The Last Picture Show (1971)
First time watch alert! If you’ve been following me on Letterboxd, you might have seen me slowly ticking off movies in my embarrassing Peter Bogdanavich blind spot. (Paper Moon… check out that little movie if you haven’t seen it!).
I digress. The Last Picture Show leaps off the page at me, probably thanks to a cast which can only be described as dynamic. There’s some truly good people in this one, coming right at the beginning of their legendary careers. You’ll know a number of these names: Jeff Bridges, Cybill Shepherd, Cloris Leachman, Ellen Burstyn, and Eileen Brennan. Peter Bogdanovich directs the film.
Deep diving into this movie, it looks to tick all my boxes. The story is described as a character exploration examining a group of teenagers coming of age in a small Texas town in the early 1950s. Combine the interesting sounding Larry McMurtry script with Bogdanovich’s direction and this talented cast, I’m interested to check this one out.

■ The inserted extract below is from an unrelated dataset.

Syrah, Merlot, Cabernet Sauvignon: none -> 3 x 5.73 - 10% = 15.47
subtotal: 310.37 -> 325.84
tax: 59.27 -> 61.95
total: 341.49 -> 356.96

The Last Picture Show airs at 8:45pm PST on April 14th.
Libeled Lady (1936)
Libeled Lady is a film which grew on me each time I watched it. The first time? It didn’t particularly thrill me. However, with each passing viewing, I grew to appreciate it just a little bit more.
The movie features a dynamic cast, including: William Powell, Myrna Loy, Spencer Tracy and Jean Harlow. The story follows a newspaper editor (Tracy) who decides to fight a libel lawsuit from an heiress (Loy) with fire. She can’t claim libel (after supposedly breaking up a marriage) if she’s actually spotted with another woman’s husband… can she?

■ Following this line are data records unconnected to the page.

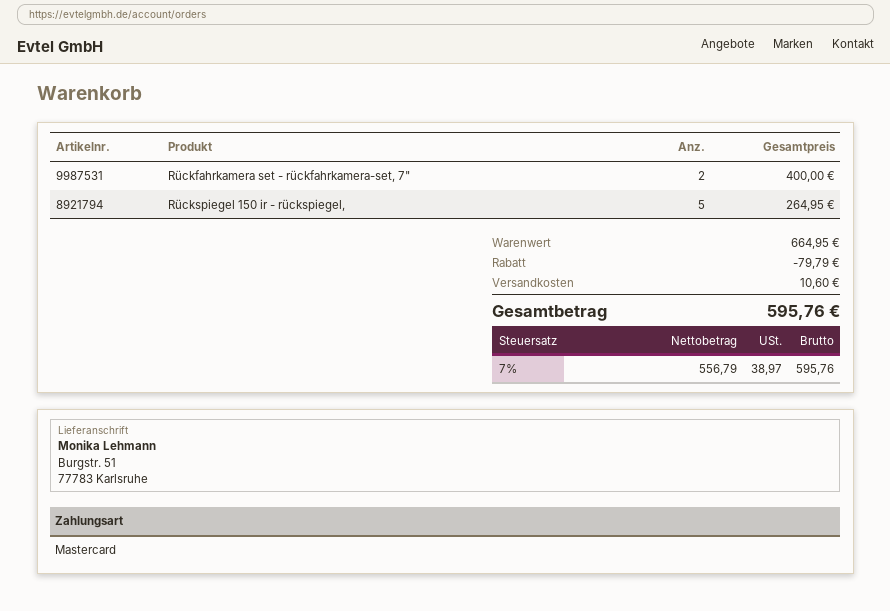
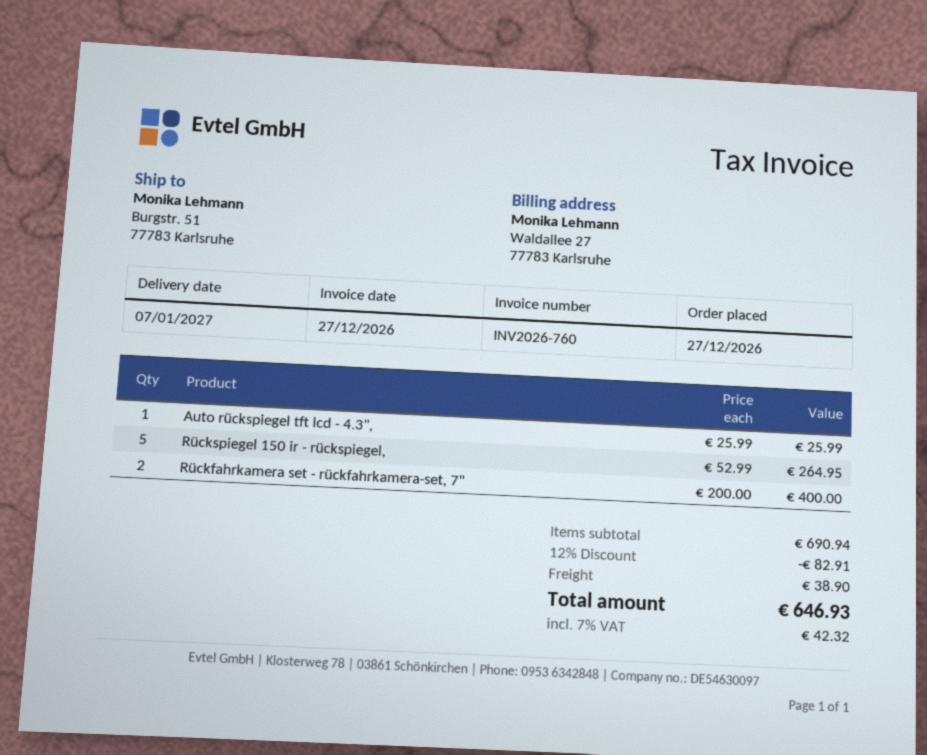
Auto rückspiegel tft lcd - 4.3",: none -> 1 for 25.99
subtotal: 664.95 -> 690.94
discount: 79.79 -> 82.91
shipping: 10.60 -> 38.90
tax: 7% = 38.97 -> 7% = 42.32
total: 595.76 -> 646.93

The movie is a fun pairing and a must see, particularly for fans of Powell and Loy. The film is also a good one for Harlow, who shines in a largely rare opportunity for physical comedy.
Libeled Lady airs at 5:00pm PST on April 15th.
The Maltese Falcon (1941)
In the almost twenty years that film noir was a popular sub-genre in Hollywood, few would argue that The Maltese Falcon is not only only one of the first, but also one of the best.
The iconic John Huston work follows the iconic detective Same Spade (Humphrey Bogart) as he finds himself entangled with a complicated collection of characters following the death of his partner. The movie features a colorful supporting cast, including: Mary Astor, Peter Lorre, Sydney Greenstreet and Elisha Cook Jr.
If you’re a fan of noir and haven’t added this essential to your list, or even if you’re aching for a rewatch, why not slide it in this week? It’s the perfect time.
The Maltese Falcon airs at 3:00pm PST on April 16th.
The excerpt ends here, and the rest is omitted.